By Motlagae Konyana
It is impossible to have a relationship in which there is never a need for an apology. Being in relationships with others means risking the possibility that we will be hurt or disappointed and hurt and disappoint others. Are you expecting an apology from someone?
Forgiveness does not mean that the person who hurt you is no longer accountable for what they did. It also doesn’t require that you forget the situation ever happened. You don’t have to tell that person that you forgive them.

Talk with Sotho presenter Mabasotho Meyer speaks about forgiveness and what waiting on an apology from someone would look like.
“I am waiting for an apology from a lady who once hurt me, and this caused me to break my partner’s heart. I am also seeking forgiveness, says Lebohang
What needs to be healed in you that makes you accept certain behaviour from other partners? Being willing to take these causes so much pain for you, says Life Coach, Anita Paropoulos. Waiting for an apology from someone can be attributed to your values. The person you are waiting for an apology from does not value what you do.

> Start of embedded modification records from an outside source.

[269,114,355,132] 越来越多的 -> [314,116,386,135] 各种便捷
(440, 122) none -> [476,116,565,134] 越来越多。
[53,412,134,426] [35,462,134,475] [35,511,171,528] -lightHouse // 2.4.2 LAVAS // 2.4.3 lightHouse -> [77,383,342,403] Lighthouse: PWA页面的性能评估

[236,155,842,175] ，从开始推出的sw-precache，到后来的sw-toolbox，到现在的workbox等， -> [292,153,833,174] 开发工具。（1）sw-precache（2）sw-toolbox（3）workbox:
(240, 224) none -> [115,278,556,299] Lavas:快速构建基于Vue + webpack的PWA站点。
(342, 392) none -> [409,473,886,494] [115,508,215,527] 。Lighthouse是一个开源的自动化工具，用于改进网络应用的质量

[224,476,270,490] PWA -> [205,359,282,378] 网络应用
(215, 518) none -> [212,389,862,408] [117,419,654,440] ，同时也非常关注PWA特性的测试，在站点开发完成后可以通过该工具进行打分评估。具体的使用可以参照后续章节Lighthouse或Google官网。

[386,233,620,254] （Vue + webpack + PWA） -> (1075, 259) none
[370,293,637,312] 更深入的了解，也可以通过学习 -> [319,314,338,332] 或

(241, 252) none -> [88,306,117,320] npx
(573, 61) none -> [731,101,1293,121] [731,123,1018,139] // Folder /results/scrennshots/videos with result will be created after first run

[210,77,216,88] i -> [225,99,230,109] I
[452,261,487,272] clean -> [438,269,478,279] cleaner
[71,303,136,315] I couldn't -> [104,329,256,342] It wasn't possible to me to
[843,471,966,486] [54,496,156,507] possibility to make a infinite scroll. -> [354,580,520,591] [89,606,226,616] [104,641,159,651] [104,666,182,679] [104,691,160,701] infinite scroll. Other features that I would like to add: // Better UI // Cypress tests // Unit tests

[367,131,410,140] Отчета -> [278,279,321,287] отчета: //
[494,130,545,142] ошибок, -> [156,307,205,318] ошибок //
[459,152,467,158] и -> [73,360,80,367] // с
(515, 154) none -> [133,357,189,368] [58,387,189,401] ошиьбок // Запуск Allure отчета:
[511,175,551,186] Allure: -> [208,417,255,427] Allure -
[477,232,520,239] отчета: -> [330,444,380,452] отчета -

READ: WeTnesday: What after-sex habits do you or your partner have?
The anatomy of an apology requires more than just saying ‘I am Sorry’. An apology needs to express remorse. A genuine apology involves pain, suffering and soul-searching regret. It may represent your concern that you have harmed your relationship and that you value the relationship.
An apology template when you cheated on your partner and ended up being in hospital affected their self-esteem.
Step 1: Say you are sorry: I am sorry that I cheated on you, and it caused you to doubt yourself.
Step 2: Be clear about what you understand the impact: I know that the cheating really hurt you and that you had to stay home from work.
Step 3: Empathize: If I was in your shoes, I would be really upset about that. I would probably feel super disappointed and sad. And when you told me it made you not trust me anymore, it made so much sense you would; feel that way.
Step 4: Ask for forgiveness: I really want to continue our friendship. I realize that you might not be ready to do this right now, but I hope you can forgive me at some point.
Step 5: Rebuild trust: What can I do to help you rebuild that trust? How can I make this right? Remember, the apology is for them and not for you. The other person is allowed to respond in many ways. They might choose not to forgive you, or they might decide to forgive very quickly. They get to choose, though.
Do
1. Put yourself in the role of the victim, and say what you would want to hear.
2. Address the victim, admit guilt, and ask for forgiveness.
3. Offer restitution or correction, if possible.
4. Apologize for your actions or words and not because you were misunderstood.
Forgiveness, instead, is sitting down and accepting what happened and that it’s done. It’s an acknowledgement of the past and how it’s affected you and your growth. This involves a willingness to let go of the anger and bitterness and allowing yourself to be happy.
Most of the time, the pain we cause is not intentional.